▶ **AIM OF THE TASK**: In the data, find the word "具体申请审核流程和商城APP类似" and copy out every line that has it.
=======
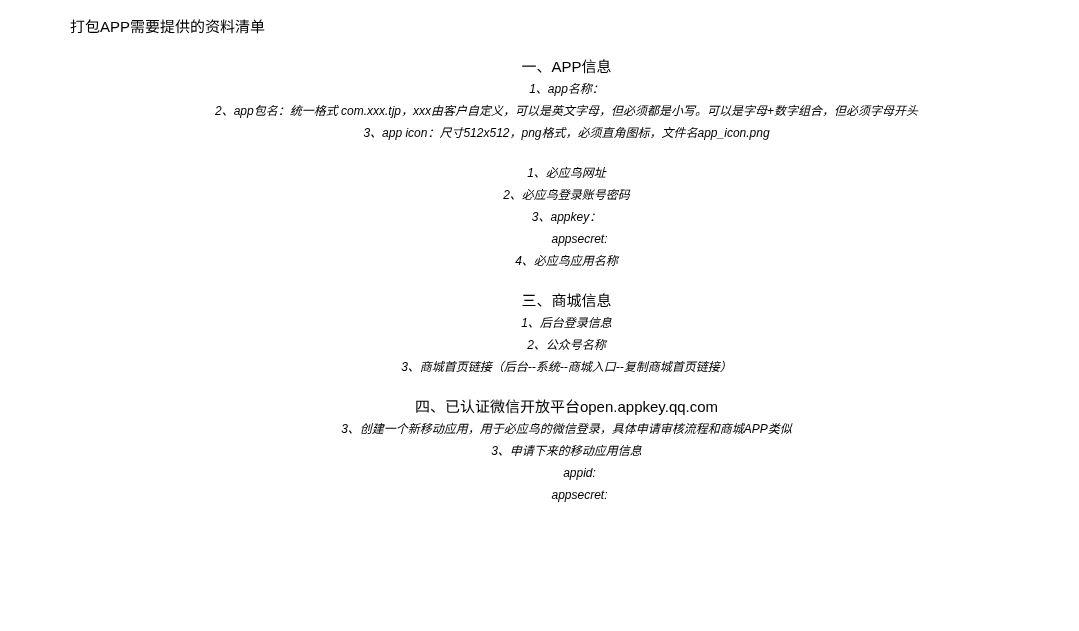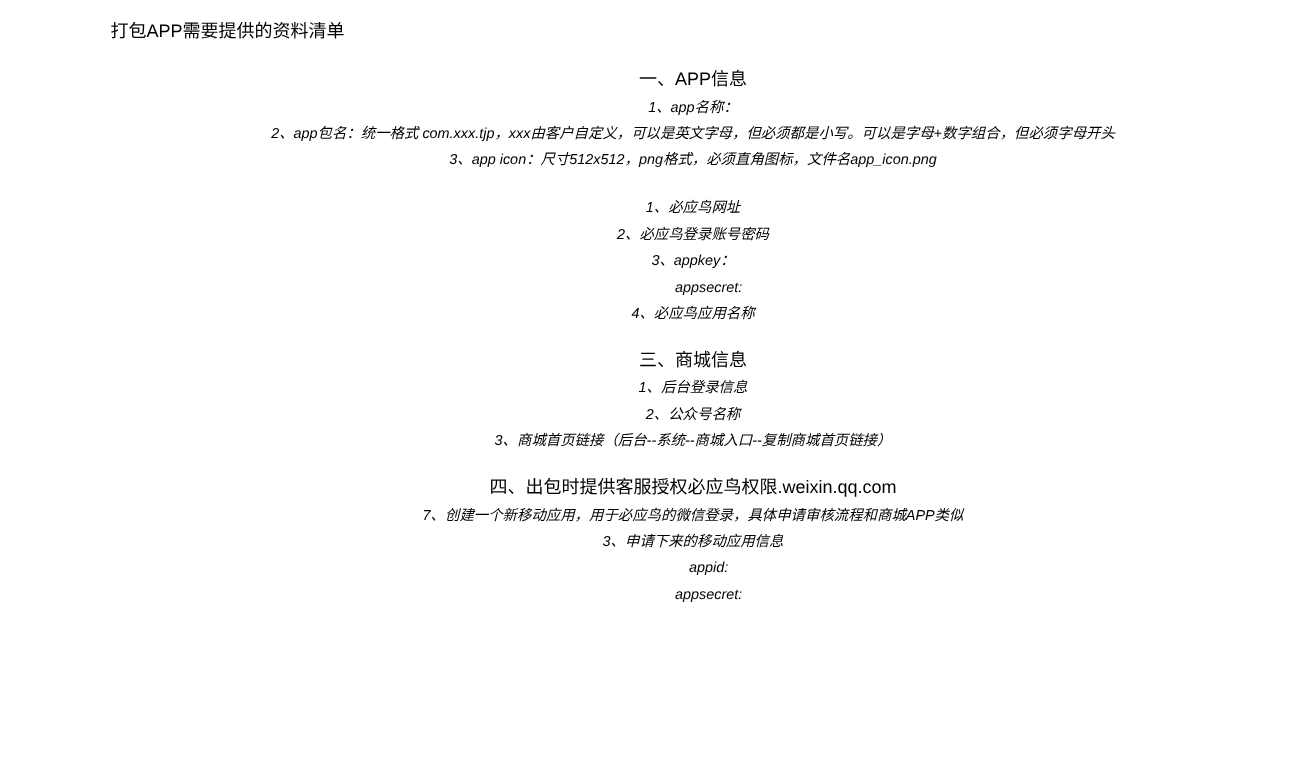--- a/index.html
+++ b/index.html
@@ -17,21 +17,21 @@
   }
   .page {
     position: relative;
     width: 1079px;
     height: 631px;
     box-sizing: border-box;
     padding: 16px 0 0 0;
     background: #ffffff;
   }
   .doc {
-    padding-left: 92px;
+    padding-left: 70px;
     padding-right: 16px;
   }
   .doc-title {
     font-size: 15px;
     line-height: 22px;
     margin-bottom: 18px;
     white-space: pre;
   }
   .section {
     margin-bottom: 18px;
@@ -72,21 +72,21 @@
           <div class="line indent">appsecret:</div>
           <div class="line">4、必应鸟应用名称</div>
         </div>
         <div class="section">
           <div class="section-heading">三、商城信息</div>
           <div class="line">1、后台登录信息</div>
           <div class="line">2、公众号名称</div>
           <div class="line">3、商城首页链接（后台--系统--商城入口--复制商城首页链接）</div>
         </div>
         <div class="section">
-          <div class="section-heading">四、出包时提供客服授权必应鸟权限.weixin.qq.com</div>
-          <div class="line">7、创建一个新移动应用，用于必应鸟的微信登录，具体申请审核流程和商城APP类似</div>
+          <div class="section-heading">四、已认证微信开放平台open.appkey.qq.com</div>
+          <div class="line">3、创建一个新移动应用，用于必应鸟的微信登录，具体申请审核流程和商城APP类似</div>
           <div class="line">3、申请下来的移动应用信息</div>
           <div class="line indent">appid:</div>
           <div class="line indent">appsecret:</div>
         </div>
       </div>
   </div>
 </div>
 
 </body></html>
=======
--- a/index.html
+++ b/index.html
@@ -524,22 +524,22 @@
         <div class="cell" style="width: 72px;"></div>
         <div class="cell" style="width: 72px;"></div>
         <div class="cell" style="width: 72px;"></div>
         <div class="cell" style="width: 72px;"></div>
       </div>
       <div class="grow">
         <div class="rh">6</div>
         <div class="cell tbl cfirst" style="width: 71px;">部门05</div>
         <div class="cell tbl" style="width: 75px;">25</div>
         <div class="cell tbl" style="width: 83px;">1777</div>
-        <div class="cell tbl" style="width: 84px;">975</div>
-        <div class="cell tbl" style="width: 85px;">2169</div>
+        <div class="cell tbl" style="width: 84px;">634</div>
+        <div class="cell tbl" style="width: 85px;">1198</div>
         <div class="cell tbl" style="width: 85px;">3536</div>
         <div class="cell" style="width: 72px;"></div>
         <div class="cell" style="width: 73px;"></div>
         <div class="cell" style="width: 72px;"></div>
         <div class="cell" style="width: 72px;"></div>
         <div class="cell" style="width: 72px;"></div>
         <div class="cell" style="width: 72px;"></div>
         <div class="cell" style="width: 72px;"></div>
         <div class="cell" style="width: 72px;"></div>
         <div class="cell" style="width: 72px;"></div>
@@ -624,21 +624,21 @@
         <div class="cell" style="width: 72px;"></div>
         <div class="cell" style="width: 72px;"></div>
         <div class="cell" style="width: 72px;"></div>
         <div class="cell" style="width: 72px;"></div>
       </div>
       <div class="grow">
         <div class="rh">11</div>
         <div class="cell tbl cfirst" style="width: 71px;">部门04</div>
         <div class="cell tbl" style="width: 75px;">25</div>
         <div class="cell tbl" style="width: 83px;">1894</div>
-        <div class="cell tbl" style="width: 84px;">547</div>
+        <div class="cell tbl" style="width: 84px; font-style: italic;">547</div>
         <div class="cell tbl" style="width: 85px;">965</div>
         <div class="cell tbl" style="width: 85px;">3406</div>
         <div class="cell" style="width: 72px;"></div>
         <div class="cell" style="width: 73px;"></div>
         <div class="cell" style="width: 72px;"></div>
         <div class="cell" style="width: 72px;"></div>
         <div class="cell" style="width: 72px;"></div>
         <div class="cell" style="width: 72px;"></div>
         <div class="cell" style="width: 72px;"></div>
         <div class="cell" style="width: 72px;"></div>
=======
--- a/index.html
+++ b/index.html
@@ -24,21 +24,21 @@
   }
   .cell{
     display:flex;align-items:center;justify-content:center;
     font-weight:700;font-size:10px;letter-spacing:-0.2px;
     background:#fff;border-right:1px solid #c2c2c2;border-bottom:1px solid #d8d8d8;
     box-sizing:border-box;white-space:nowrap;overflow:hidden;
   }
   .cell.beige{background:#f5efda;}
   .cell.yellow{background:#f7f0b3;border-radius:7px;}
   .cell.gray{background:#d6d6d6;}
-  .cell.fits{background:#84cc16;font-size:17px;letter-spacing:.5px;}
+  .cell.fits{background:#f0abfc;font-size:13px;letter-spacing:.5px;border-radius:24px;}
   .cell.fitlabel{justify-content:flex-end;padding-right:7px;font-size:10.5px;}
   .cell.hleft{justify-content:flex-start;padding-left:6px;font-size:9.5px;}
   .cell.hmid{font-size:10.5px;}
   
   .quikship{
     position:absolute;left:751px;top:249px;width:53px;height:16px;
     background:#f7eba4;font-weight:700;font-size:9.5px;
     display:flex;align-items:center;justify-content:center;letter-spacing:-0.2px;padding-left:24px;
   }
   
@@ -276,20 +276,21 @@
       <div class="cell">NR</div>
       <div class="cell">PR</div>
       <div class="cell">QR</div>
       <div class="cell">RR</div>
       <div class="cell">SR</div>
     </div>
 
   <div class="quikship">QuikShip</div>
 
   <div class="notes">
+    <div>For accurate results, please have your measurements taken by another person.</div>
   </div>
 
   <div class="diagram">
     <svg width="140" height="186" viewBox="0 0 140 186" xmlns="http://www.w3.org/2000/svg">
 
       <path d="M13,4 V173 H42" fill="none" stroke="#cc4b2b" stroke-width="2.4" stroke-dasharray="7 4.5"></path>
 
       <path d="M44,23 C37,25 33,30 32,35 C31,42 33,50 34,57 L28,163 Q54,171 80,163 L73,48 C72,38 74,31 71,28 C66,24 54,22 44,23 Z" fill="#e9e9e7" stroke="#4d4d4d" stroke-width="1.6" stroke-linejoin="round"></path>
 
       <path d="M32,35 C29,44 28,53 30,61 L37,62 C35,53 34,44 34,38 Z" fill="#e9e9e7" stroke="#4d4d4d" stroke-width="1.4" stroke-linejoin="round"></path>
=======
▶ **TASK SOLUTION**:
-          <div class="line">7、创建一个新移动应用，用于必应鸟的微信登录，具体申请审核流程和商城APP类似</div>
+          <div class="line">3、创建一个新移动应用，用于必应鸟的微信登录，具体申请审核流程和商城APP类似</div>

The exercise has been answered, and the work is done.